Banks and other large financial institutions have had red flag compliance rules and annual trainings in place for years. However, many small businesses have relied more on practical methods of dealing with fraud than standardized rules. In terms of protecting client information, "hardly any of them had a written procedure or policy specifically dealing with identity theft," California Employers Association human resources regional director Craig Strong told the Wisconsin Law Journal.

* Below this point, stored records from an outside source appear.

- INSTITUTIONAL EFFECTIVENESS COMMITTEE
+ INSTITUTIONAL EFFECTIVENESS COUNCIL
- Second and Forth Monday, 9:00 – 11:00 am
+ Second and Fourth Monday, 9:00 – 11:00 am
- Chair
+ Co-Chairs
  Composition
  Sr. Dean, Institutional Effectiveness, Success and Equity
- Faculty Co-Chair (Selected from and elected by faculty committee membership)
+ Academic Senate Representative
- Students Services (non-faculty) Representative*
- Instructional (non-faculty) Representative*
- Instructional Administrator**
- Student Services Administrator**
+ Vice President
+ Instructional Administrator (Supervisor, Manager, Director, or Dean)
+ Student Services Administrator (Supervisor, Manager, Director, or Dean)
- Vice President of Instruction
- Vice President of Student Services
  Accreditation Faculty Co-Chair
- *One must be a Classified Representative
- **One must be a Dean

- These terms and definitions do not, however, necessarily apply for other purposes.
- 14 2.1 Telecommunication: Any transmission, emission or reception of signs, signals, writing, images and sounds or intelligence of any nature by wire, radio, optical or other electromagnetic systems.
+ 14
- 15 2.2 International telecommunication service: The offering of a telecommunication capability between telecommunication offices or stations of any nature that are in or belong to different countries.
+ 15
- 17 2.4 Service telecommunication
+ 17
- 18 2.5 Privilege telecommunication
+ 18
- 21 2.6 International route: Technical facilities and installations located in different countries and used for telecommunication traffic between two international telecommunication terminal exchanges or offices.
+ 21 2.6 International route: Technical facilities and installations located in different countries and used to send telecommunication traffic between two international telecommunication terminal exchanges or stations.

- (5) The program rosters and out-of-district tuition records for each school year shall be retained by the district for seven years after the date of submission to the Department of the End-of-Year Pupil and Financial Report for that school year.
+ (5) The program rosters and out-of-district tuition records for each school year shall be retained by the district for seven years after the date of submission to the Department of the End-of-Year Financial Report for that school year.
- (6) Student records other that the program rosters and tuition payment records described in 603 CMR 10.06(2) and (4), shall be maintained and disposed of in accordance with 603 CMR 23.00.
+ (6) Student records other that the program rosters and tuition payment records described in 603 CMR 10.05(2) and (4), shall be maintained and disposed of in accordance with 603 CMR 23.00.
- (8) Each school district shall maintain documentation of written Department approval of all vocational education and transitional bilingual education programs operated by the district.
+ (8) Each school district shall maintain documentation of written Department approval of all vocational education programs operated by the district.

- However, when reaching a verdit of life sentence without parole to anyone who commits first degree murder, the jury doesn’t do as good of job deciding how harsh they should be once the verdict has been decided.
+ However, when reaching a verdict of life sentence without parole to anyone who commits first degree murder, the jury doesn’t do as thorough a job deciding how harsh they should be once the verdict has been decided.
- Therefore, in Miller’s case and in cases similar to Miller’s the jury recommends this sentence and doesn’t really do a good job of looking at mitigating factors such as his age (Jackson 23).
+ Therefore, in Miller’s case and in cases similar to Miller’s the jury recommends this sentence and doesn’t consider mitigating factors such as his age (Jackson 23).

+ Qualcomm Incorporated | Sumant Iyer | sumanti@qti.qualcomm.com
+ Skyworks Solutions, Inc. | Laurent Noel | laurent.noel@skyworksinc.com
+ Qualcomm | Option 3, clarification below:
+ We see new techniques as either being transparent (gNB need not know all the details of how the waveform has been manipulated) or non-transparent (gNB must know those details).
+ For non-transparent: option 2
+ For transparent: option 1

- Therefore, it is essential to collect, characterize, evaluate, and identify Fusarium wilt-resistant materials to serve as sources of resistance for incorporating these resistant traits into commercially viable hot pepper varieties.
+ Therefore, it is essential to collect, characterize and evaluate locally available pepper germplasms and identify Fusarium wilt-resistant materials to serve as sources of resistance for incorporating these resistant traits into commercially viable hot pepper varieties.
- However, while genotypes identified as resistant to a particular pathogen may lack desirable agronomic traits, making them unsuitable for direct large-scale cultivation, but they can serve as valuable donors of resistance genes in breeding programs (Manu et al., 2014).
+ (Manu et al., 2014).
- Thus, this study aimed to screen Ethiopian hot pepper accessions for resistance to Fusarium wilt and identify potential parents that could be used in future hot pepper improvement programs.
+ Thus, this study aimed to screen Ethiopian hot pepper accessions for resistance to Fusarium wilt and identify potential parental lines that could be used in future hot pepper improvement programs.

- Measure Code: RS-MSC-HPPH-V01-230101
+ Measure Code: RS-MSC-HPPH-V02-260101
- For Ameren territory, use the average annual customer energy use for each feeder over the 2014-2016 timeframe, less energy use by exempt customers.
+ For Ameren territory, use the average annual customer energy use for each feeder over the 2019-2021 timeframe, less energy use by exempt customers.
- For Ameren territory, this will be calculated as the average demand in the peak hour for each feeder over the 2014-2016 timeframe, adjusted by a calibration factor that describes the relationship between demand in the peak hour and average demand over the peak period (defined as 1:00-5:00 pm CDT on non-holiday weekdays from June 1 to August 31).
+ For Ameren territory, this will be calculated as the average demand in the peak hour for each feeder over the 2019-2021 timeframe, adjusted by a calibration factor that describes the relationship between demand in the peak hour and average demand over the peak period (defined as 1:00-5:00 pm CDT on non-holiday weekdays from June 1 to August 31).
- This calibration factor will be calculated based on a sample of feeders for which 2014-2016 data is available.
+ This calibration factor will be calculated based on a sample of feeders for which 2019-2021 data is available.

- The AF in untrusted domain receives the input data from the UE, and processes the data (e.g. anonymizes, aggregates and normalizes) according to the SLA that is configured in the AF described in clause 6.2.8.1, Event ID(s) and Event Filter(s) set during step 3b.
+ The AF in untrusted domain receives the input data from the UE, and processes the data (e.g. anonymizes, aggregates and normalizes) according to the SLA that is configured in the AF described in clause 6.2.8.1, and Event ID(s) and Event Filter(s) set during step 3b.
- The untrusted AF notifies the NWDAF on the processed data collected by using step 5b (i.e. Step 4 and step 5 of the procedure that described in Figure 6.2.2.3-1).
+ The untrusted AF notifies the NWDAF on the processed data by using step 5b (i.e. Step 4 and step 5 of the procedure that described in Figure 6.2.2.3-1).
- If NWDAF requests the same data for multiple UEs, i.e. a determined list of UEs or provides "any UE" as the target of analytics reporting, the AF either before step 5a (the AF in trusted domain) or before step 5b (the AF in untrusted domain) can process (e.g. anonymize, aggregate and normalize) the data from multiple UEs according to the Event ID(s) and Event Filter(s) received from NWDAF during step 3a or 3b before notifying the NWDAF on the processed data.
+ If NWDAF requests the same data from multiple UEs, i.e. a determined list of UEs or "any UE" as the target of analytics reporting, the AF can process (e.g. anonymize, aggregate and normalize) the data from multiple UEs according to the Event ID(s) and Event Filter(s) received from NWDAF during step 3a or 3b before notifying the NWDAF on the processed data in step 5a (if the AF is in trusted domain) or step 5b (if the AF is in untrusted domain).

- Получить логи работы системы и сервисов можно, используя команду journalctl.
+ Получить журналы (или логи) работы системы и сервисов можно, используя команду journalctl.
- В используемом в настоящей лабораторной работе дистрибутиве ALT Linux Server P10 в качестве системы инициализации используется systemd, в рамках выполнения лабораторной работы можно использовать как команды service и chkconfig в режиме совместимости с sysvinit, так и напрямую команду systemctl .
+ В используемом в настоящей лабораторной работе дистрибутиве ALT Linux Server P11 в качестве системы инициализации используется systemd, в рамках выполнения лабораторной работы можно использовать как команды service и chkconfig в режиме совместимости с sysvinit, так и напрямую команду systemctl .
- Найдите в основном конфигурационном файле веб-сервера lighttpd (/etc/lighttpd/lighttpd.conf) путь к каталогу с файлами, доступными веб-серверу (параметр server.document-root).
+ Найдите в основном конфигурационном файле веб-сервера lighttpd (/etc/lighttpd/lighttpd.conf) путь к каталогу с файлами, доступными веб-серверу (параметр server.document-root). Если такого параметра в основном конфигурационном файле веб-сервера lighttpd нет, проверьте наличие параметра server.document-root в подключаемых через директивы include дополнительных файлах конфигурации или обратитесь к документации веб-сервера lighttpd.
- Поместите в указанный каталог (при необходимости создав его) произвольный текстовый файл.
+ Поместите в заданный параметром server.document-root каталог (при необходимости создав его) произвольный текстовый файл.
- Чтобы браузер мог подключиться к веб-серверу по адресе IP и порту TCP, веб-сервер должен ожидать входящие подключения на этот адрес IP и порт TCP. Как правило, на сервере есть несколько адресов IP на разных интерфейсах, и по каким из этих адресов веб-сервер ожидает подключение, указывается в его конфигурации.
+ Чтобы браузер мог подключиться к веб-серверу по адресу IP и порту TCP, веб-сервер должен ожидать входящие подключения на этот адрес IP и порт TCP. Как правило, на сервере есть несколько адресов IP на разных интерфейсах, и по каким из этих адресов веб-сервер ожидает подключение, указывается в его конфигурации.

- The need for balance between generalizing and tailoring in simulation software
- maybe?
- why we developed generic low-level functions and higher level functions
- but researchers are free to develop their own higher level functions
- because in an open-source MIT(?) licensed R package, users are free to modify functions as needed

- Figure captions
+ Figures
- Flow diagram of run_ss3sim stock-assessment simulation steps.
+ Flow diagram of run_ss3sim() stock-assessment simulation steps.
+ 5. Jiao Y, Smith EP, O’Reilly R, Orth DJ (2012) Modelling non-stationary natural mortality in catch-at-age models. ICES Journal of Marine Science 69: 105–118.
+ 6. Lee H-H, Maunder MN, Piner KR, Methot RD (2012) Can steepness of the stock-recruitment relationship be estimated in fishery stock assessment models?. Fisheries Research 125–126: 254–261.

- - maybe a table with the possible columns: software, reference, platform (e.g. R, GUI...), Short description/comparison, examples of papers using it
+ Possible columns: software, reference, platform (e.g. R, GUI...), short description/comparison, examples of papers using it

Businesses will be allowed to develop their own guidelines and detection measures regarding red flag compliance. For example, some businesses may define a red flag as a credit application with a different address listed than the one already on file, the Baltimore Sun reports. Companies will also have final say in how they proceed if a red flag is detected, whether they contact the police, refuse to extend credit or simply monitor the account more closely, the FTC told the newspaper.
Consumers can expect to provide more identification when they purchase goods and services. The rules require any business that provides customers with installment payment options for up-front services to comply with the program. Businesses that are able to extend loans, credit lines and financing options must also institute new fraud guidelines.
"People will notice more requests for verification for their identity, and some people will feel insulted or annoyed," Identity Theft Assistance Center president Anne Wallace told the Baltimore Sun. "I would urge them to regard this as a protection," Wallace said.
Identity theft constitutes a financial loss of millions each year to both consumers and businesses alike. Depending on the red flag guidelines imposed by businesses, it may be more difficult for criminals to apply for lines of credit using a different address, a fake driver's license or fraudulent paperwork.